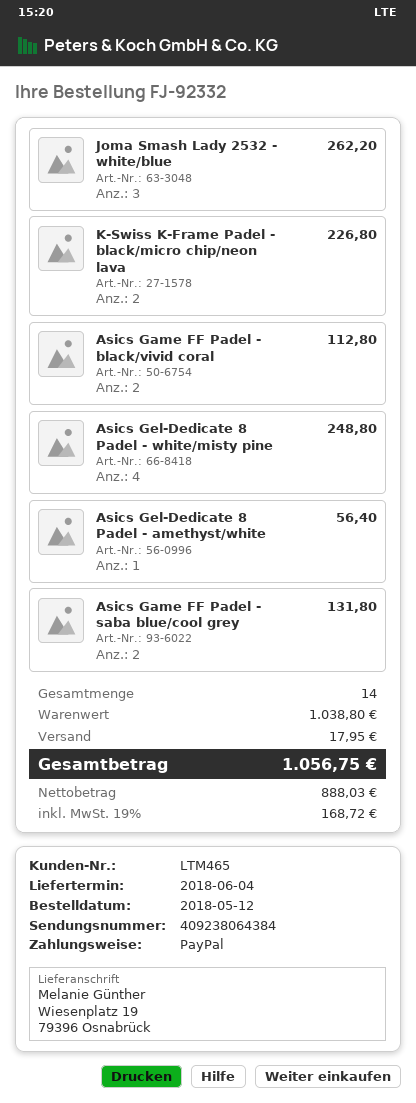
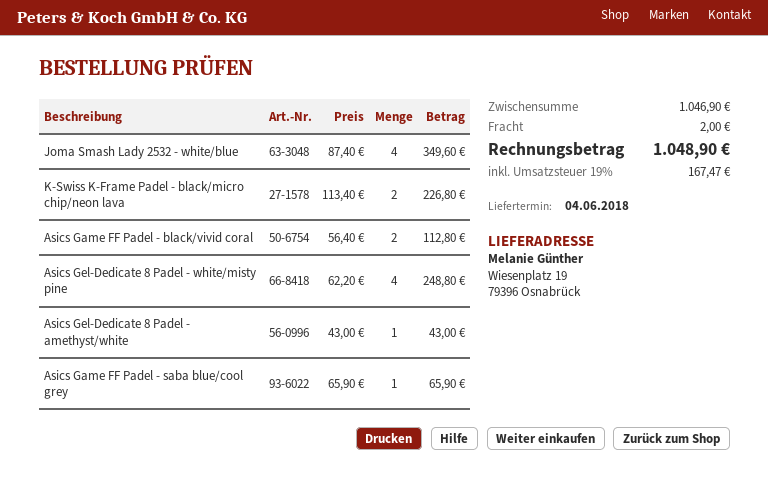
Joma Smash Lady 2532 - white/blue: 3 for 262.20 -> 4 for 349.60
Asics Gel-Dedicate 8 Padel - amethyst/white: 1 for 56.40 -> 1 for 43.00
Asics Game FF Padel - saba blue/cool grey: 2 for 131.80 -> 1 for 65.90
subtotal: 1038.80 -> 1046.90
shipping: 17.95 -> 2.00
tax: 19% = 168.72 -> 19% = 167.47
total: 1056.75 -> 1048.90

--

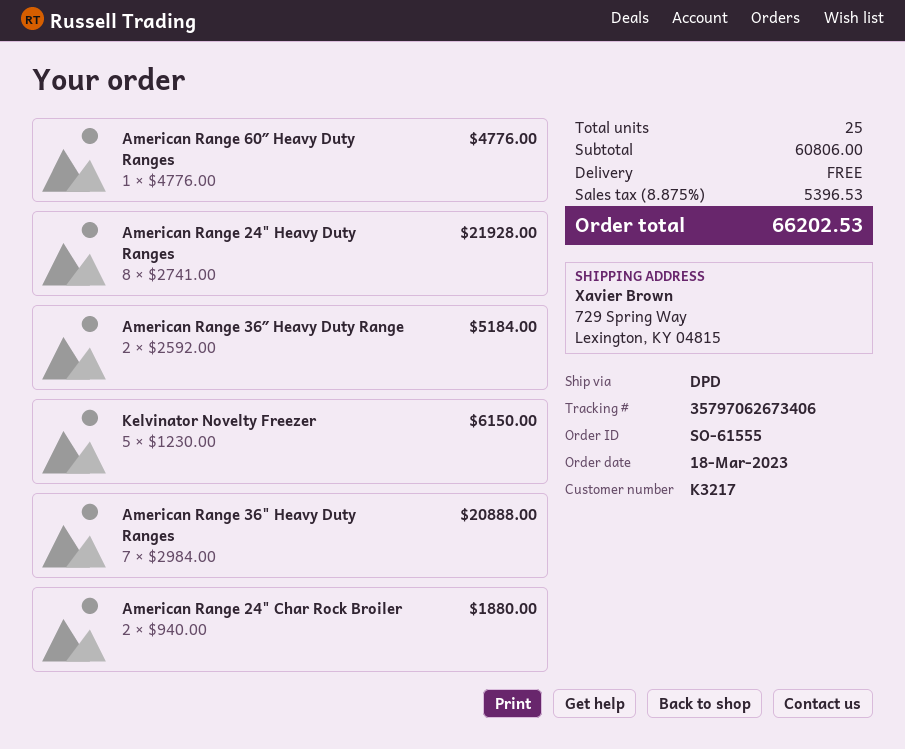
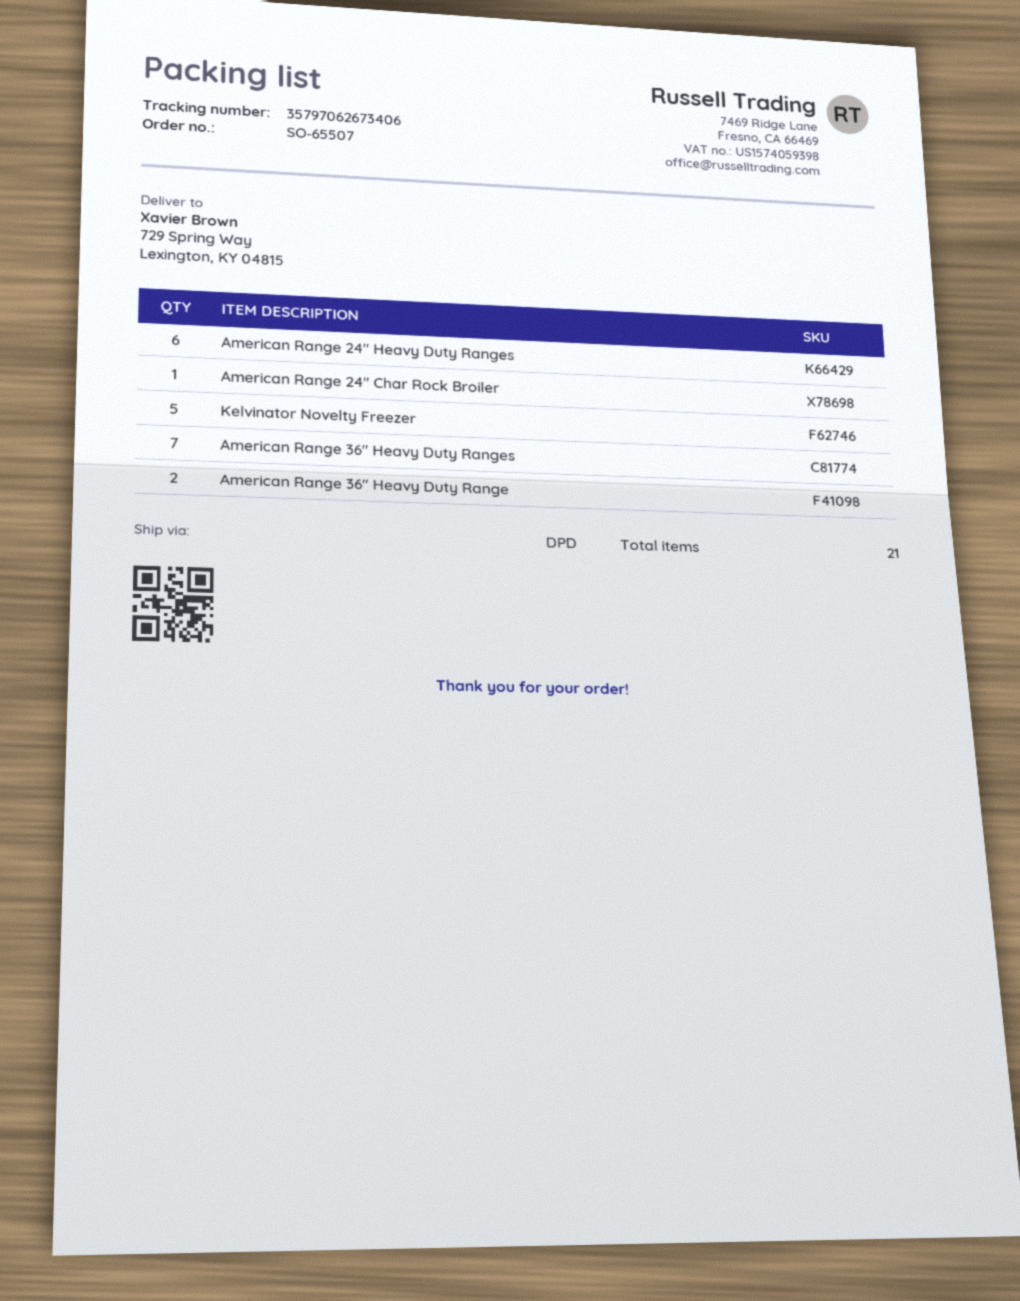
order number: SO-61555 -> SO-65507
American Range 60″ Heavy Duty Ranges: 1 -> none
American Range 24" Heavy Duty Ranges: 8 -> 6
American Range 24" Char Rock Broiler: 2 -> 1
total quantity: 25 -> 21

What this task involves: Using the entries above, return exactly the lines from the line with "Asics Game FF" to the line with "total: 1056.75 -> 1048.90", counting both of those lines.

Task response:
Asics Game FF Padel - saba blue/cool grey: 2 for 131.80 -> 1 for 65.90
subtotal: 1038.80 -> 1046.90
shipping: 17.95 -> 2.00
tax: 19% = 168.72 -> 19% = 167.47
total: 1056.75 -> 1048.90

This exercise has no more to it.